Could you restate word for word every line from the one containing "Swr Shaurya Pratap Singh | EFI" to the end of the data below, pictures excluded?

[Items from a dataset]

_ _ _ _

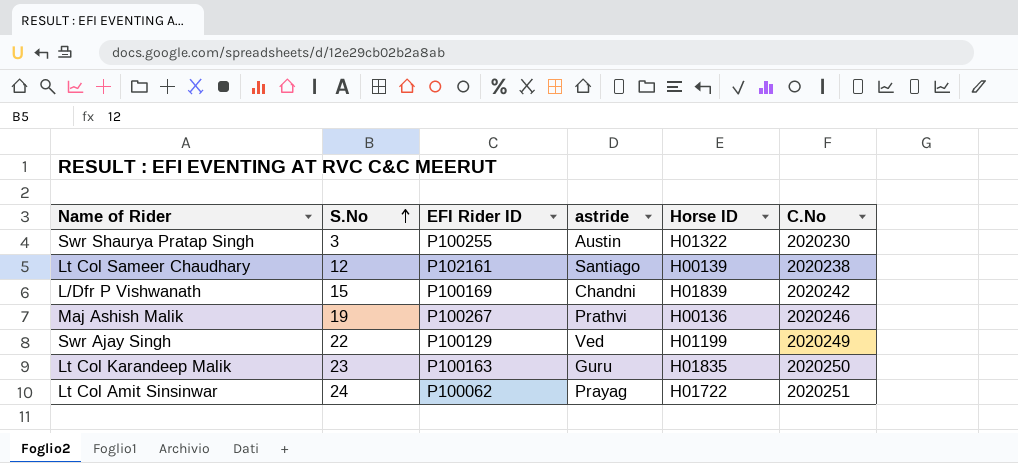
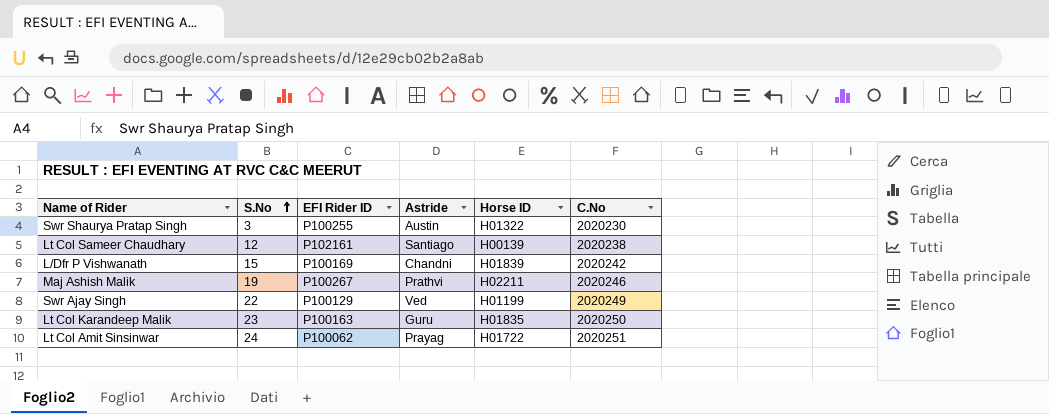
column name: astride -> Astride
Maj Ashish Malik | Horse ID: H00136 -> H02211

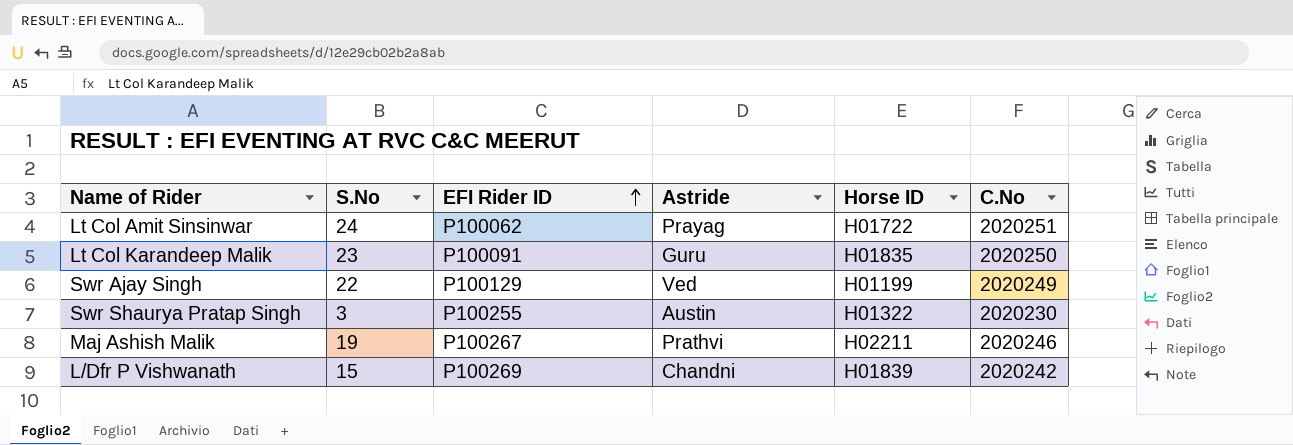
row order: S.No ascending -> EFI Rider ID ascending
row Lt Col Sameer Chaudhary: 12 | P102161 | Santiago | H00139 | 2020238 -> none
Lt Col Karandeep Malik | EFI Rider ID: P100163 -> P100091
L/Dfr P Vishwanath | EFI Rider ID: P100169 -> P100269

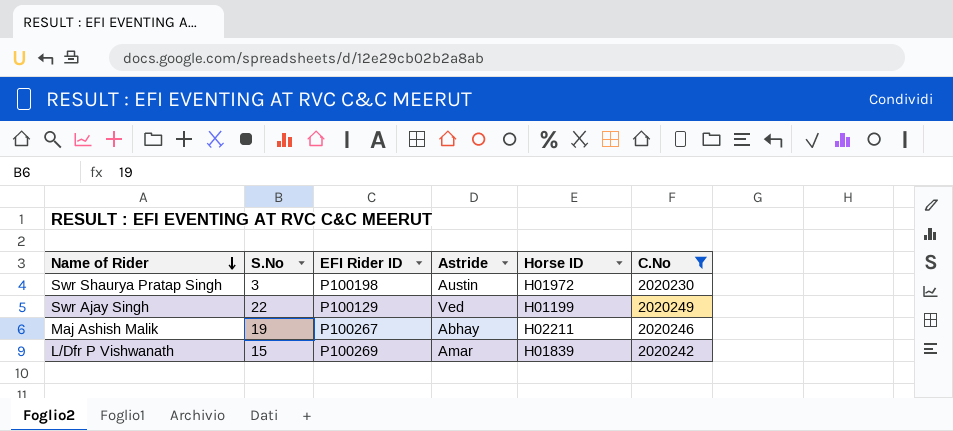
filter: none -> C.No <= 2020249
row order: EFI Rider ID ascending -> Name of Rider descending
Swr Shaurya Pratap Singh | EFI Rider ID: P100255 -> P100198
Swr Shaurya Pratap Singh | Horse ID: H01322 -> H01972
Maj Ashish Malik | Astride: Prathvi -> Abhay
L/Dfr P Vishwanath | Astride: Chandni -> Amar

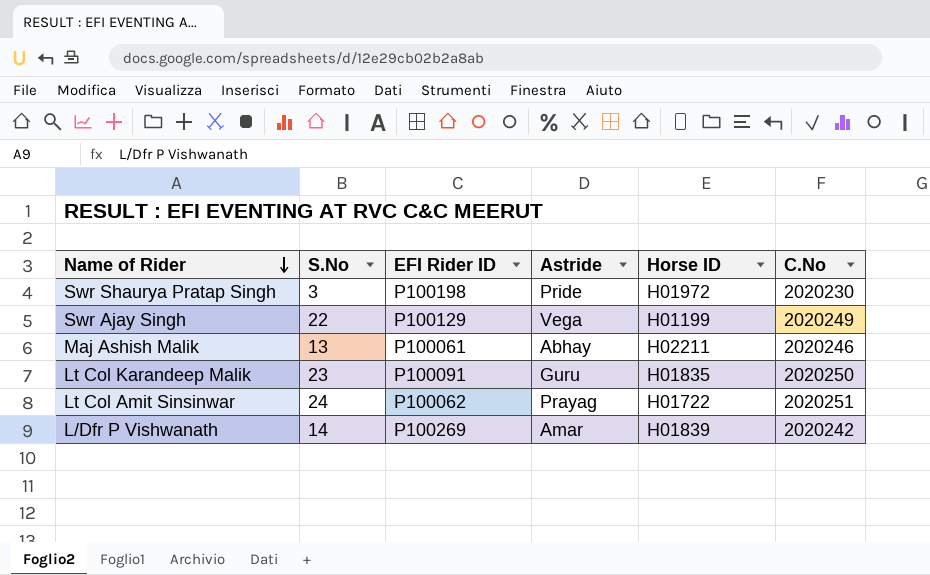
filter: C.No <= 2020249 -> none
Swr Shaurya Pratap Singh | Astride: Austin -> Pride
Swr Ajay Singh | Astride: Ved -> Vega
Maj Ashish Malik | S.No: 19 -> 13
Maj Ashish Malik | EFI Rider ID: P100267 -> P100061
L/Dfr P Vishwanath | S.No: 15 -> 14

_ _ _ _

## Written solution
Swr Shaurya Pratap Singh | EFI Rider ID: P100255 -> P100198
Swr Shaurya Pratap Singh | Horse ID: H01322 -> H01972
Maj Ashish Malik | Astride: Prathvi -> Abhay
L/Dfr P Vishwanath | Astride: Chandni -> Amar

filter: C.No <= 2020249 -> none
Swr Shaurya Pratap Singh | Astride: Austin -> Pride
Swr Ajay Singh | Astride: Ved -> Vega
Maj Ashish Malik | S.No: 19 -> 13
Maj Ashish Malik | EFI Rider ID: P100267 -> P100061
L/Dfr P Vishwanath | S.No: 15 -> 14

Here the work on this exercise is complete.